__Required action__.
In the data below, find the line containing "customer number: C-49122 -> C-49128" and the line containing "2019-23. deep blue.: 2", then reproduce them and every line between, exactly. Omit pictures.

Records from a collection
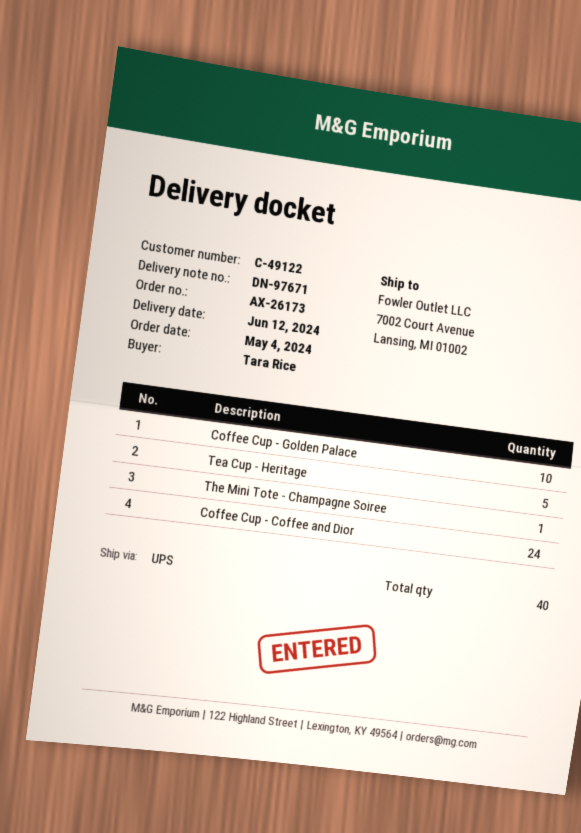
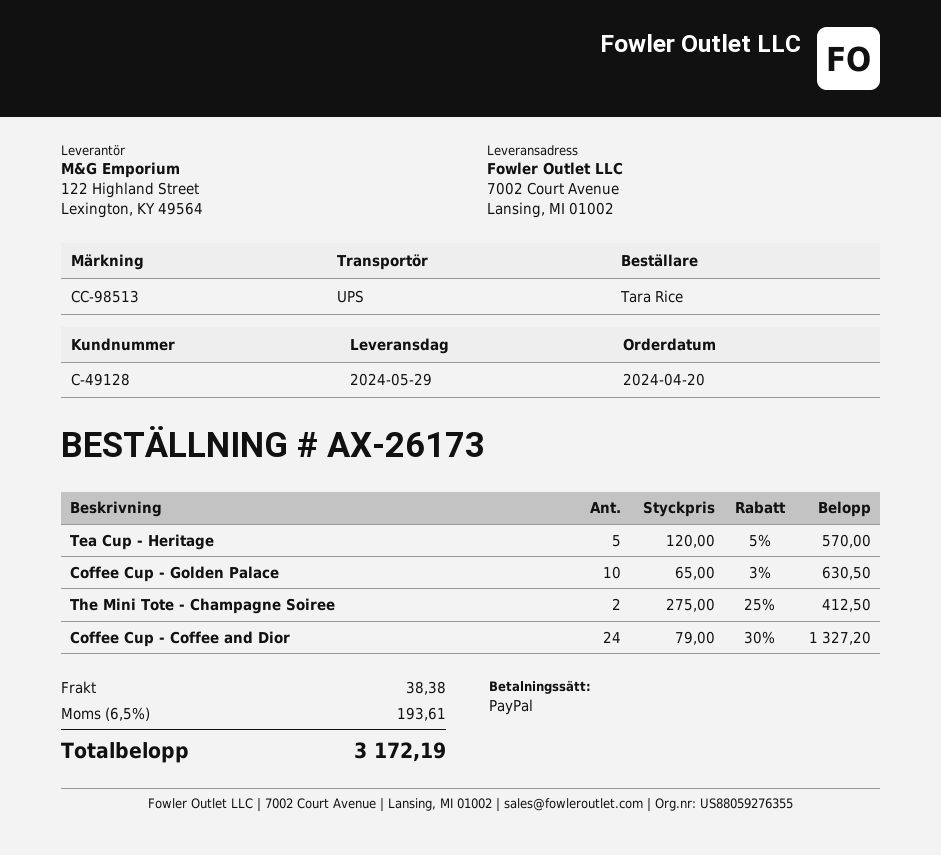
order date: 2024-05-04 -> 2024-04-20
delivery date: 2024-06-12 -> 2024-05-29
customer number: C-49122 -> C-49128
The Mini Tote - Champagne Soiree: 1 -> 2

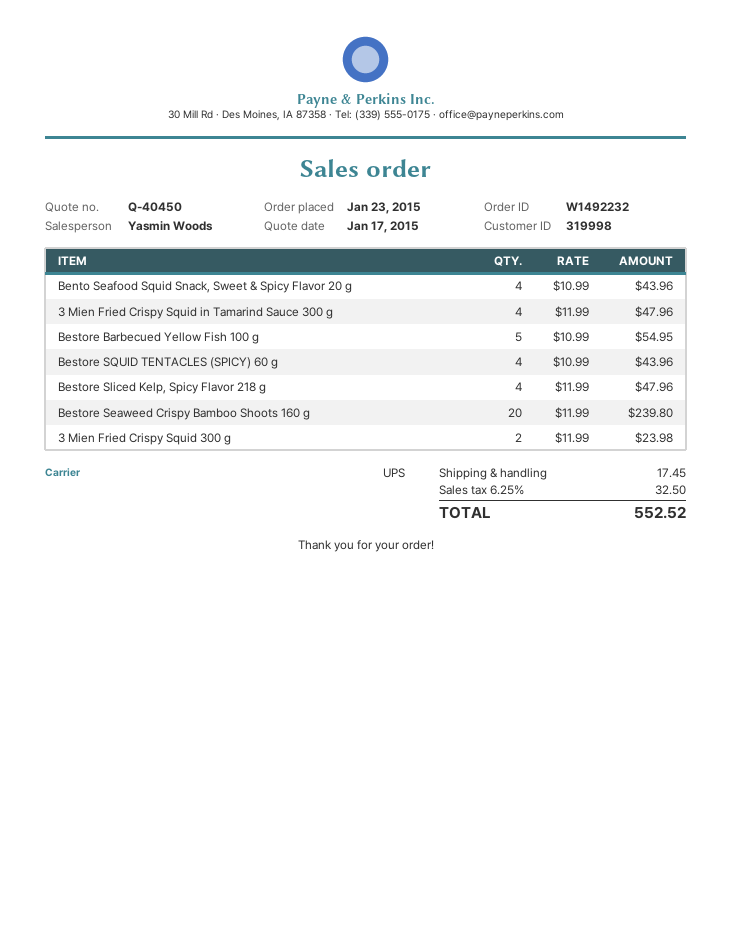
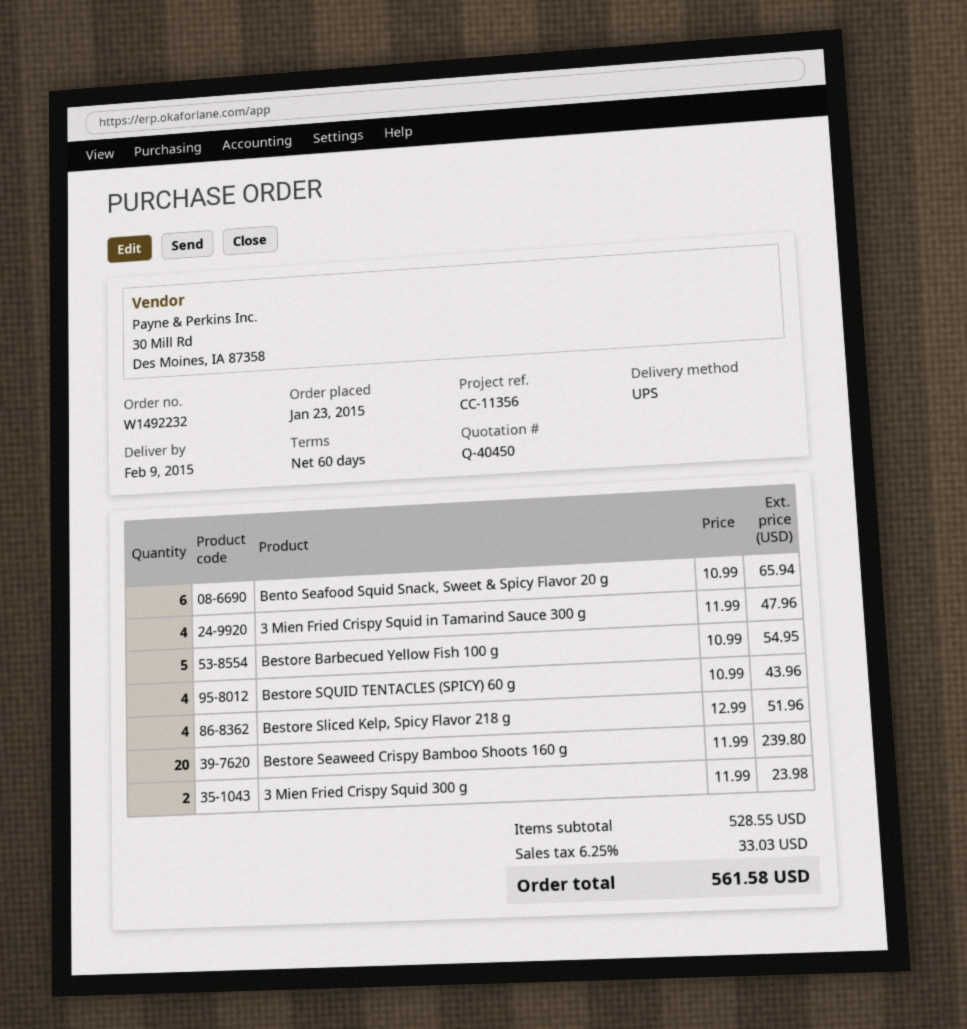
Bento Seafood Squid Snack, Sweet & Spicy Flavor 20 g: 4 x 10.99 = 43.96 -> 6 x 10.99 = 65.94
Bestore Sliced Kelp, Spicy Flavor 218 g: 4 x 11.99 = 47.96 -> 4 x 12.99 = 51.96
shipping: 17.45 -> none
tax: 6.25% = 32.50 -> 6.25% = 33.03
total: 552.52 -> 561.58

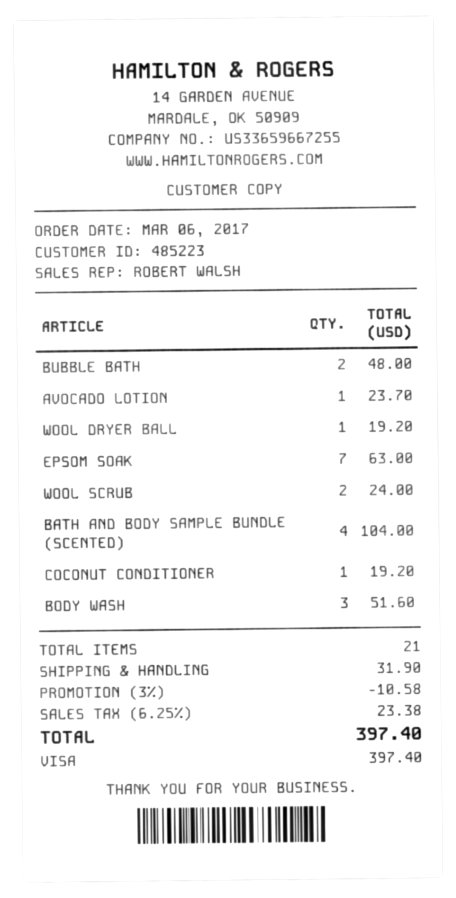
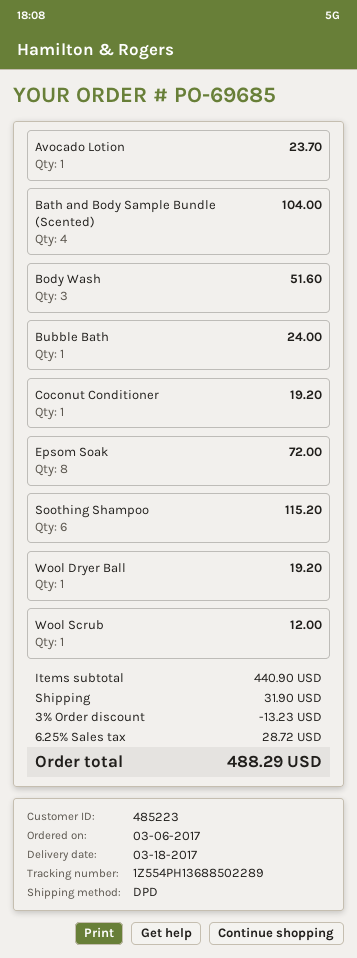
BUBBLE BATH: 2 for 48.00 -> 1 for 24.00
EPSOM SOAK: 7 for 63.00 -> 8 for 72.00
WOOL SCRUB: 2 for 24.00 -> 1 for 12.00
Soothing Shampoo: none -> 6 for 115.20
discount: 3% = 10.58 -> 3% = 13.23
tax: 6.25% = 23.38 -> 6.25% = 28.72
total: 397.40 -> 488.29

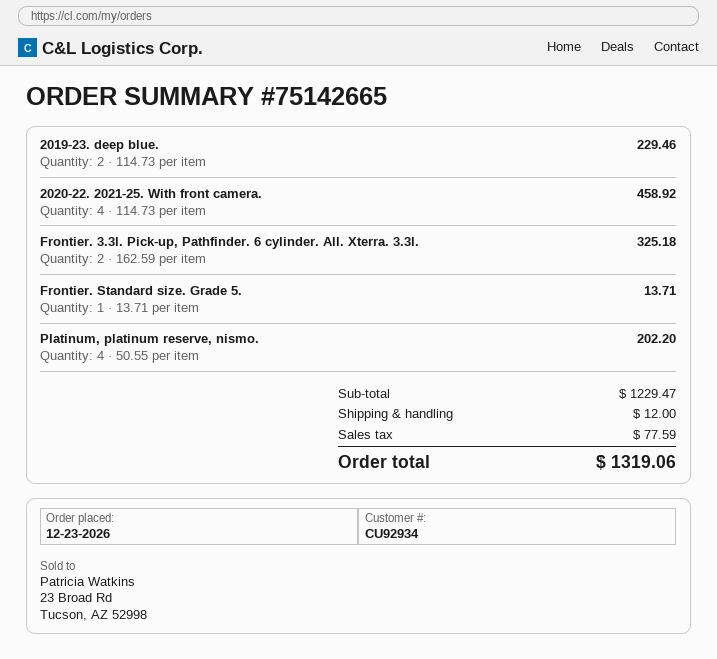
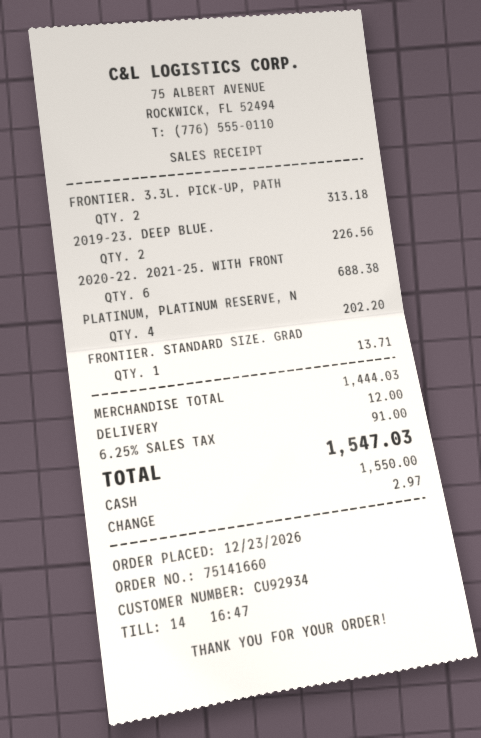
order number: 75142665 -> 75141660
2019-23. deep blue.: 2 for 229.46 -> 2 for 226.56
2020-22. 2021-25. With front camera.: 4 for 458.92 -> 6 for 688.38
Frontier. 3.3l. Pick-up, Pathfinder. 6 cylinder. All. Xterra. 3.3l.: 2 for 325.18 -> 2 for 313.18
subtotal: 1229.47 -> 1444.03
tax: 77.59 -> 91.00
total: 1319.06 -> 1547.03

__Result for this task__.
customer number: C-49122 -> C-49128
The Mini Tote - Champagne Soiree: 1 -> 2

Bento Seafood Squid Snack, Sweet & Spicy Flavor 20 g: 4 x 10.99 = 43.96 -> 6 x 10.99 = 65.94
Bestore Sliced Kelp, Spicy Flavor 218 g: 4 x 11.99 = 47.96 -> 4 x 12.99 = 51.96
shipping: 17.45 -> none
tax: 6.25% = 32.50 -> 6.25% = 33.03
total: 552.52 -> 561.58

BUBBLE BATH: 2 for 48.00 -> 1 for 24.00
EPSOM SOAK: 7 for 63.00 -> 8 for 72.00
WOOL SCRUB: 2 for 24.00 -> 1 for 12.00
Soothing Shampoo: none -> 6 for 115.20
discount: 3% = 10.58 -> 3% = 13.23
tax: 6.25% = 23.38 -> 6.25% = 28.72
total: 397.40 -> 488.29

order number: 75142665 -> 75141660
2019-23. deep blue.: 2 for 229.46 -> 2 for 226.56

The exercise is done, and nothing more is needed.